* Exercise goal: From the records below, copy out exactly the lines from the one containing "SPORTY & RICH: 5" to the one containing "total: 4231.30 -> 3555.67", both included. Add nothing else.

* Data extracts:

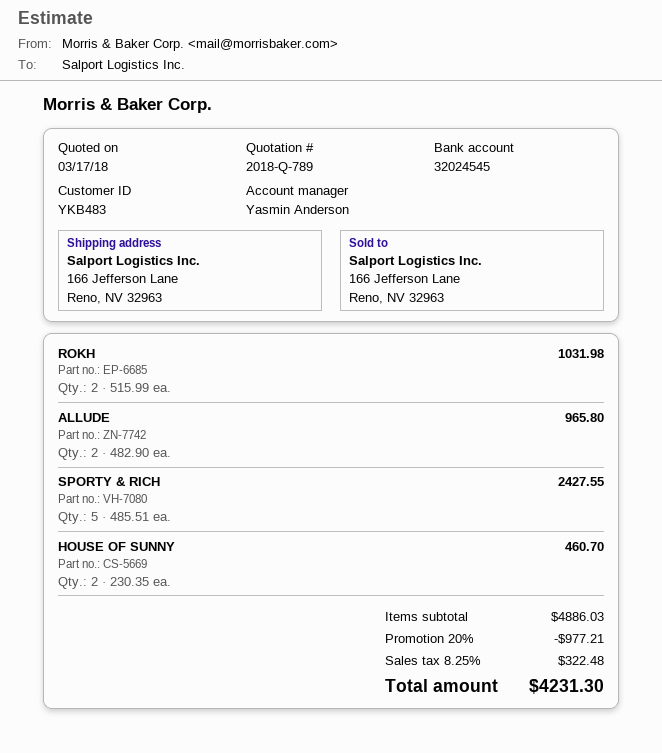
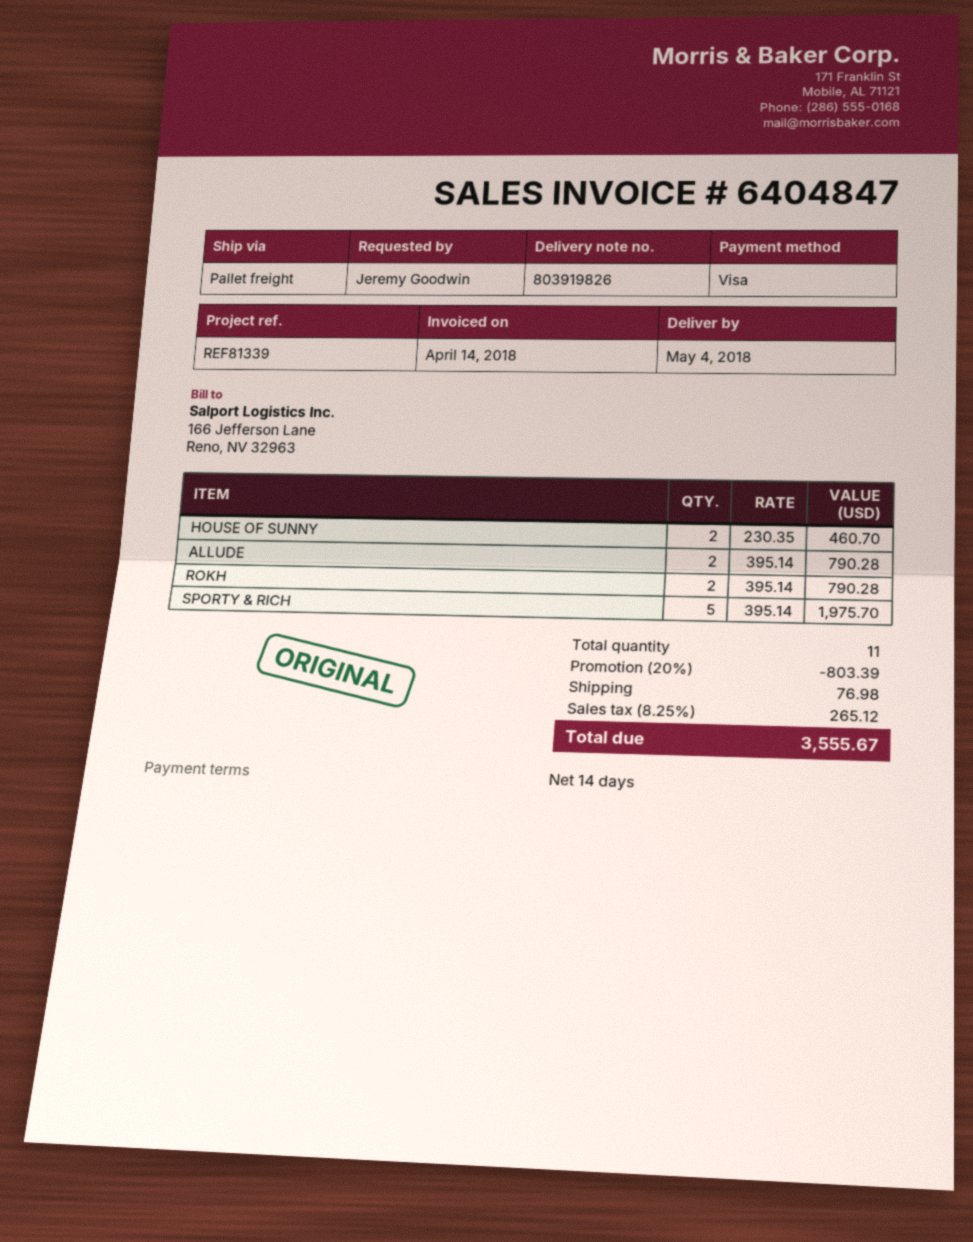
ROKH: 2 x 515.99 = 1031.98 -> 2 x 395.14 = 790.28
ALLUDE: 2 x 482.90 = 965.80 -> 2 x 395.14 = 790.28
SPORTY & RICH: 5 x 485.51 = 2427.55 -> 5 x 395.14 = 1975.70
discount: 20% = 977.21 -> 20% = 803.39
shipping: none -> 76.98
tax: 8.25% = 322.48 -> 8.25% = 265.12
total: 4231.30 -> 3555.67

--

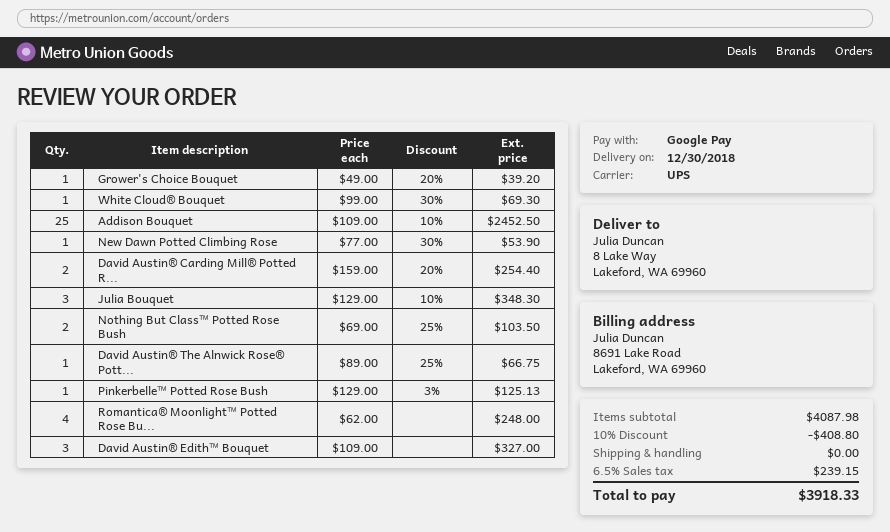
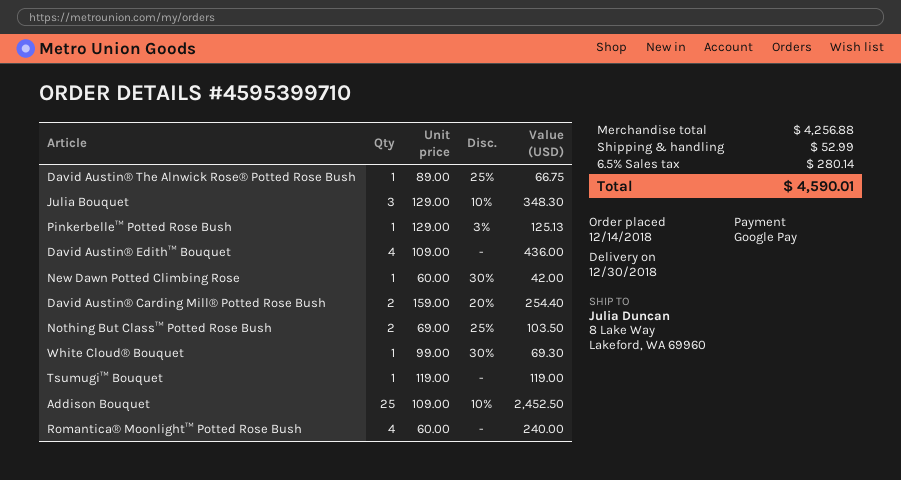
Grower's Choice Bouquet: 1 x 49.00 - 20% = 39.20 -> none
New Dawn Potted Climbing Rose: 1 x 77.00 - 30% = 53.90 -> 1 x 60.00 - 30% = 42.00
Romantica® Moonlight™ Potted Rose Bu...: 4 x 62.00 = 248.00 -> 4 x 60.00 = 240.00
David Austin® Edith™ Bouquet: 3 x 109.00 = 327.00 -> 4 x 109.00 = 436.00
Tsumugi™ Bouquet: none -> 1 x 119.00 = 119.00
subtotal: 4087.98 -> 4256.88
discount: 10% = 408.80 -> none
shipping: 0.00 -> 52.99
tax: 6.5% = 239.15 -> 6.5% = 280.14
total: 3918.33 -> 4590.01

* Written response:
SPORTY & RICH: 5 x 485.51 = 2427.55 -> 5 x 395.14 = 1975.70
discount: 20% = 977.21 -> 20% = 803.39
shipping: none -> 76.98
tax: 8.25% = 322.48 -> 8.25% = 265.12
total: 4231.30 -> 3555.67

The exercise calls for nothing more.